=== Section Start ===

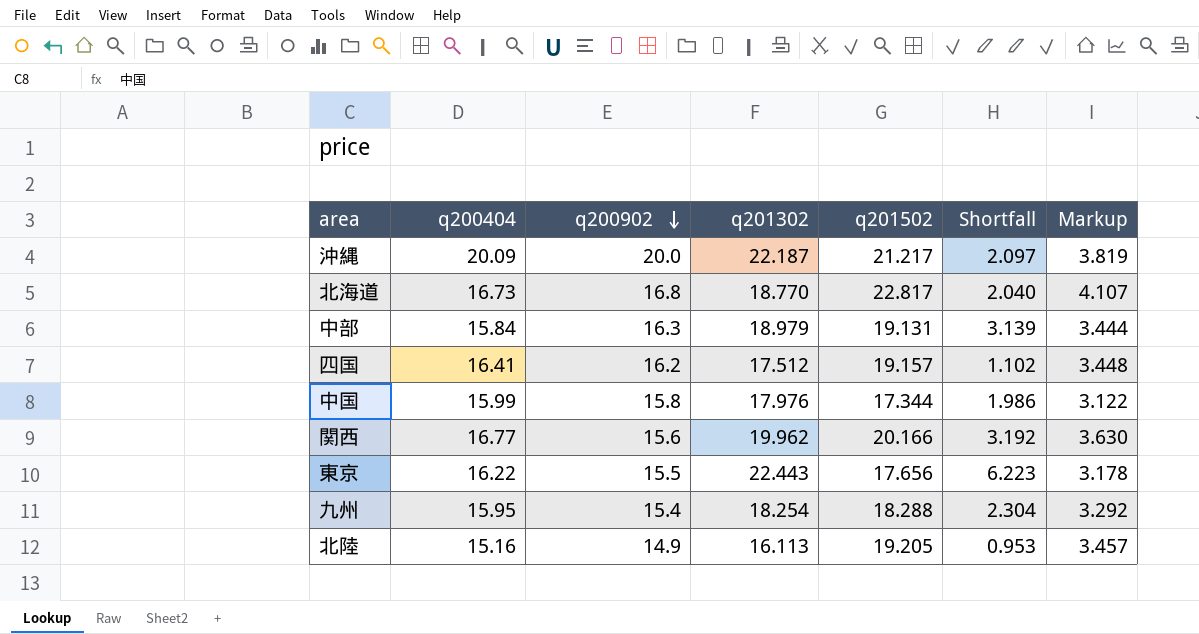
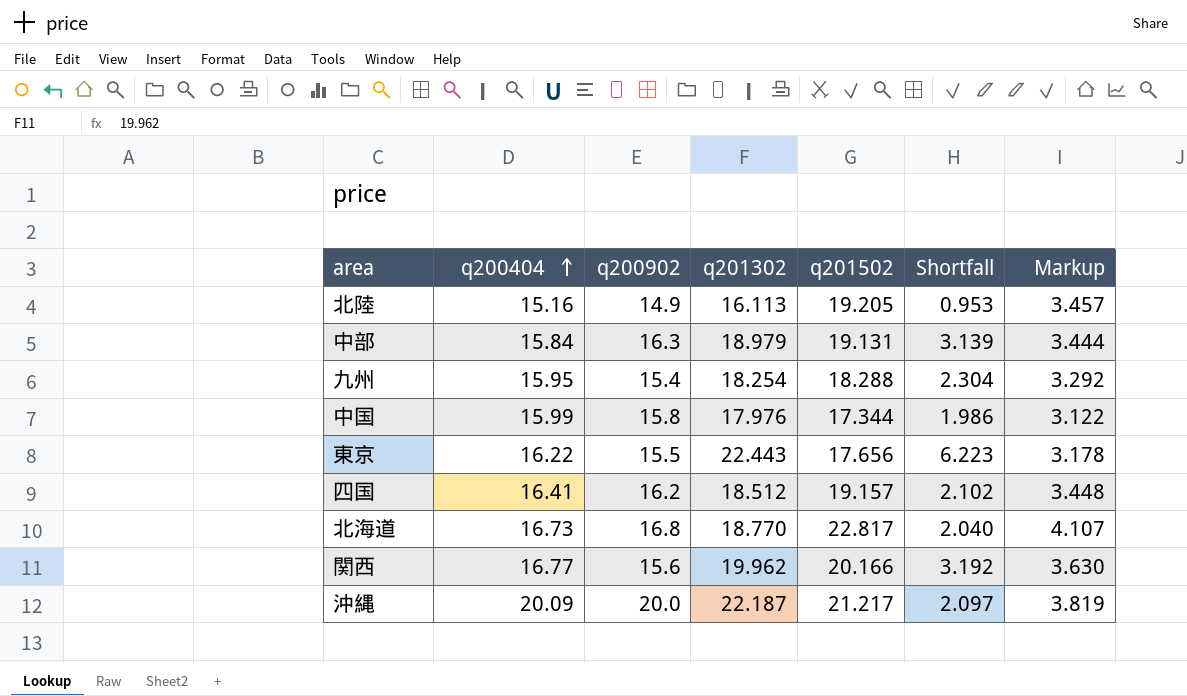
row order: q200902 descending -> q200404 ascending
四国 | q201302: 17.512 -> 18.512
四国 | Shortfall: 1.102 -> 2.102

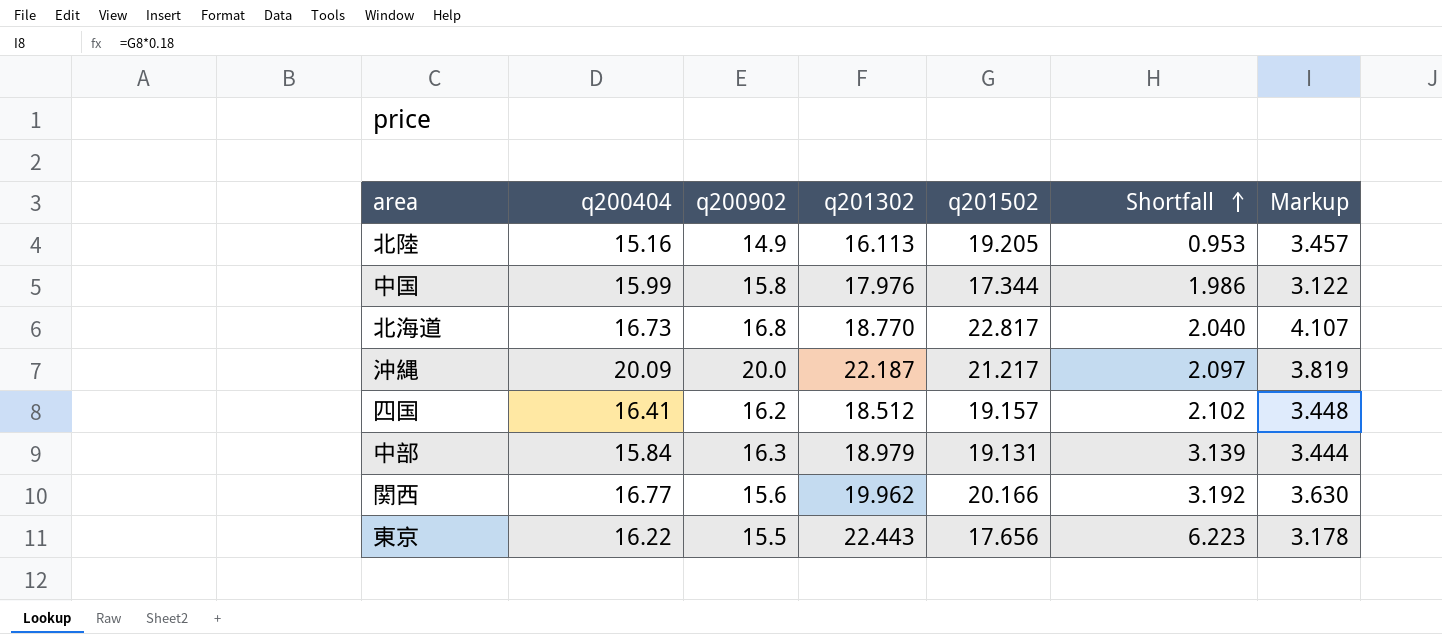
row order: q200404 ascending -> Shortfall ascending
row 九州: 15.95 | 15.4 | 18.254 | 18.288 | 2.304 | 3.292 -> none

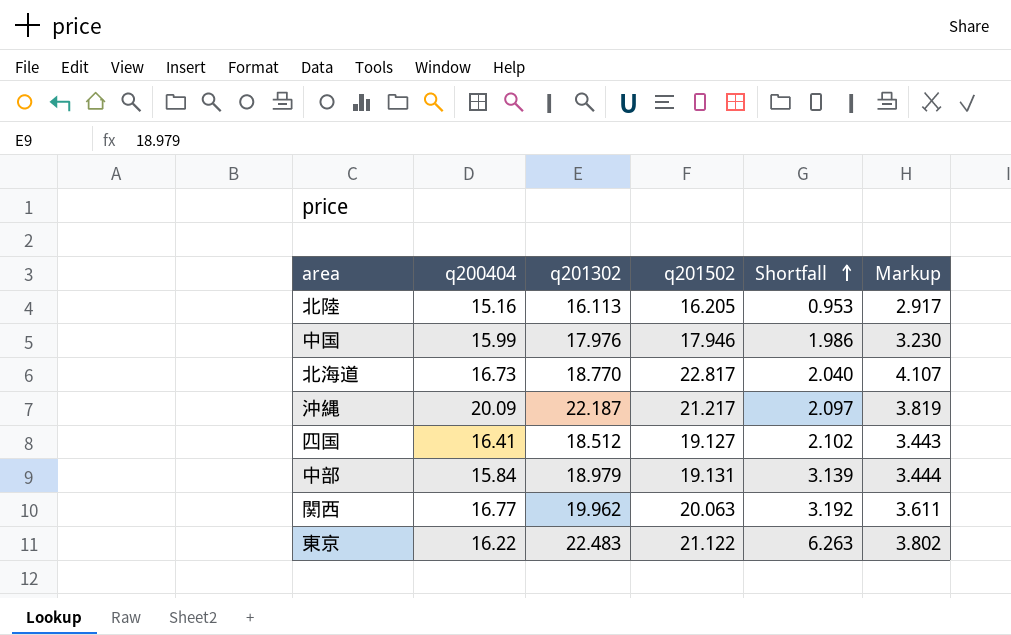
column q200902 | position: 3 -> none
北陸 | q201502: 19.205 -> 16.205
北陸 | Markup: 3.457 -> 2.917
中国 | q201502: 17.344 -> 17.946
中国 | Markup: 3.122 -> 3.230
四国 | q201502: 19.157 -> 19.127
四国 | Markup: 3.448 -> 3.443
関西 | q201502: 20.166 -> 20.063
関西 | Markup: 3.630 -> 3.611
東京 | q201302: 22.443 -> 22.483
東京 | q201502: 17.656 -> 21.122
東京 | Shortfall: 6.223 -> 6.263
東京 | Markup: 3.178 -> 3.802

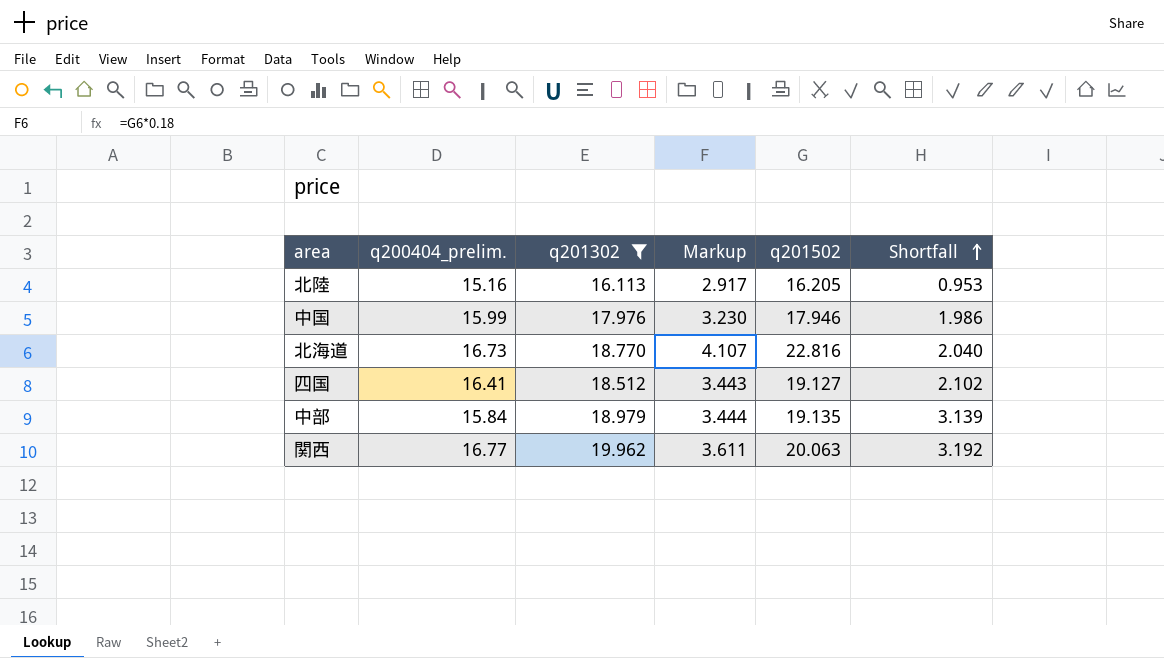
filter: none -> q201302 <= 19.962
column name: q200404 -> q200404_prelim.
column Markup | position: 6 -> 4
北海道 | q201502: 22.817 -> 22.816
中部 | q201502: 19.131 -> 19.135

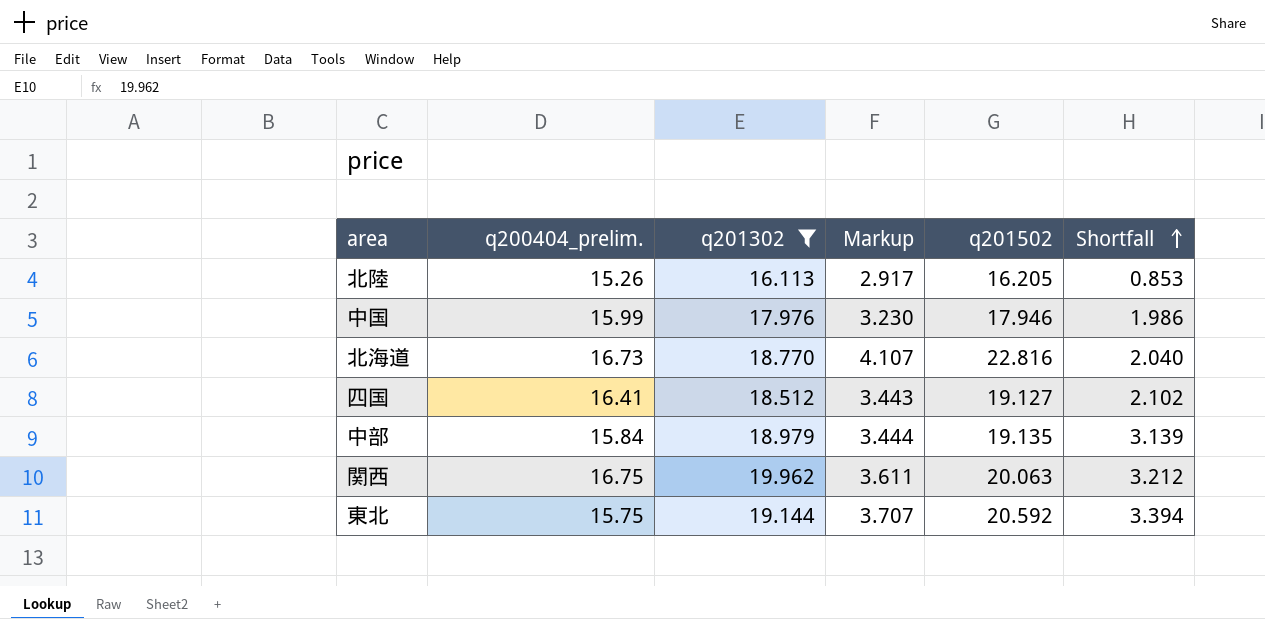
北陸 | q200404_prelim.: 15.16 -> 15.26
北陸 | Shortfall: 0.953 -> 0.853
関西 | q200404_prelim.: 16.77 -> 16.75
関西 | Shortfall: 3.192 -> 3.212
row 東北: none -> 15.75 | 19.144 | 3.707 | 20.592 | 3.394

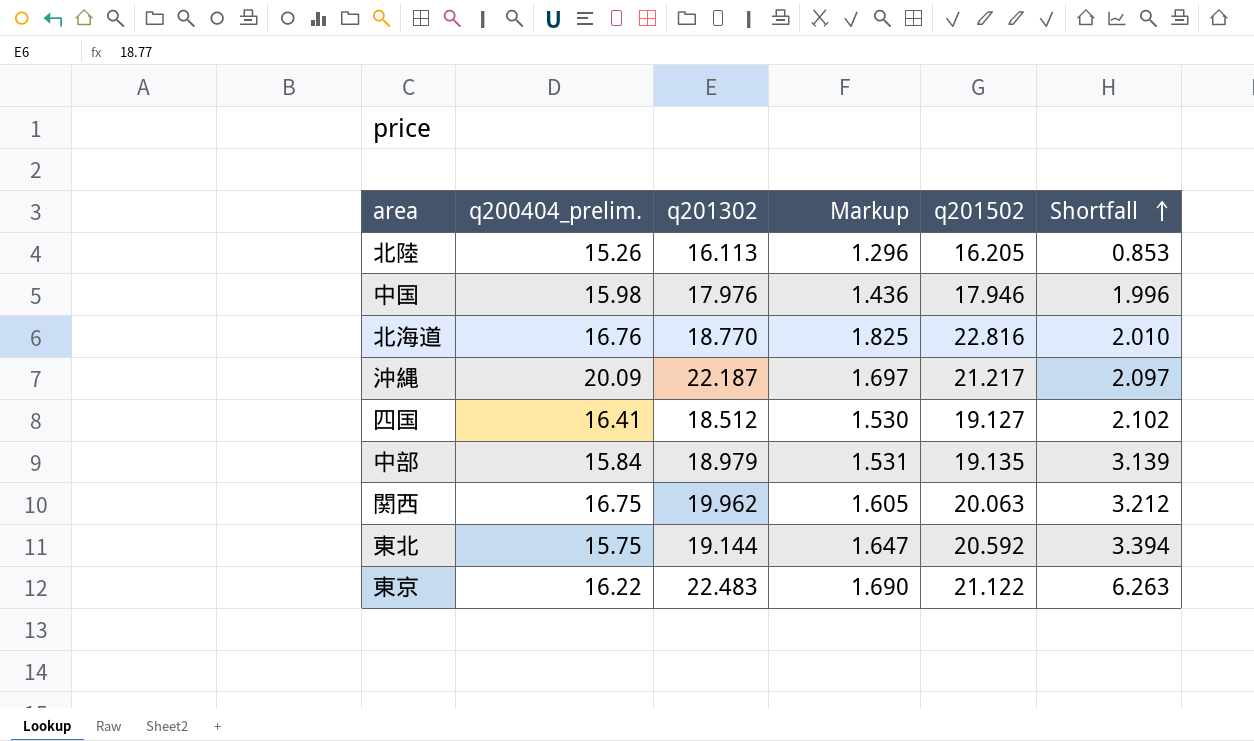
filter: q201302 <= 19.962 -> none
column Markup | formula: [q201502] * 0.18 -> [q201502] * 0.08
中国 | q200404_prelim.: 15.99 -> 15.98
中国 | Shortfall: 1.986 -> 1.996
北海道 | q200404_prelim.: 16.73 -> 16.76
北海道 | Shortfall: 2.040 -> 2.010

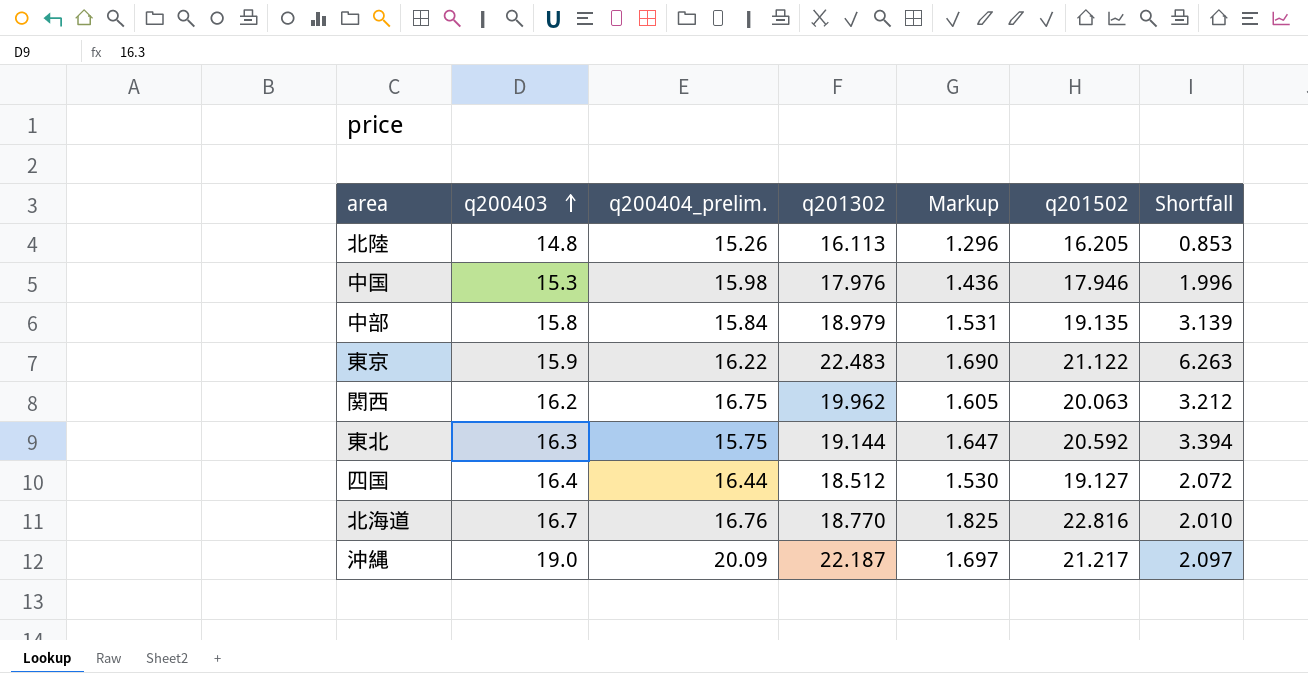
row order: Shortfall ascending -> q200403 ascending
column q200403 | position: none -> 2
四国 | q200404_prelim.: 16.41 -> 16.44
四国 | Shortfall: 2.102 -> 2.072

=== Section End ===

What is needed here is an exact copy of every record, with the pictures left out.

YOUR RESPONSE
row order: q200902 descending -> q200404 ascending
四国 | q201302: 17.512 -> 18.512
四国 | Shortfall: 1.102 -> 2.102

row order: q200404 ascending -> Shortfall ascending
row 九州: 15.95 | 15.4 | 18.254 | 18.288 | 2.304 | 3.292 -> none

column q200902 | position: 3 -> none
北陸 | q201502: 19.205 -> 16.205
北陸 | Markup: 3.457 -> 2.917
中国 | q201502: 17.344 -> 17.946
中国 | Markup: 3.122 -> 3.230
四国 | q201502: 19.157 -> 19.127
四国 | Markup: 3.448 -> 3.443
関西 | q201502: 20.166 -> 20.063
関西 | Markup: 3.630 -> 3.611
東京 | q201302: 22.443 -> 22.483
東京 | q201502: 17.656 -> 21.122
東京 | Shortfall: 6.223 -> 6.263
東京 | Markup: 3.178 -> 3.802

filter: none -> q201302 <= 19.962
column name: q200404 -> q200404_prelim.
column Markup | position: 6 -> 4
北海道 | q201502: 22.817 -> 22.816
中部 | q201502: 19.131 -> 19.135

北陸 | q200404_prelim.: 15.16 -> 15.26
北陸 | Shortfall: 0.953 -> 0.853
関西 | q200404_prelim.: 16.77 -> 16.75
関西 | Shortfall: 3.192 -> 3.212
row 東北: none -> 15.75 | 19.144 | 3.707 | 20.592 | 3.394

filter: q201302 <= 19.962 -> none
column Markup | formula: [q201502] * 0.18 -> [q201502] * 0.08
中国 | q200404_prelim.: 15.99 -> 15.98
中国 | Shortfall: 1.986 -> 1.996
北海道 | q200404_prelim.: 16.73 -> 16.76
北海道 | Shortfall: 2.040 -> 2.010

row order: Shortfall ascending -> q200403 ascending
column q200403 | position: none -> 2
四国 | q200404_prelim.: 16.41 -> 16.44
四国 | Shortfall: 2.102 -> 2.072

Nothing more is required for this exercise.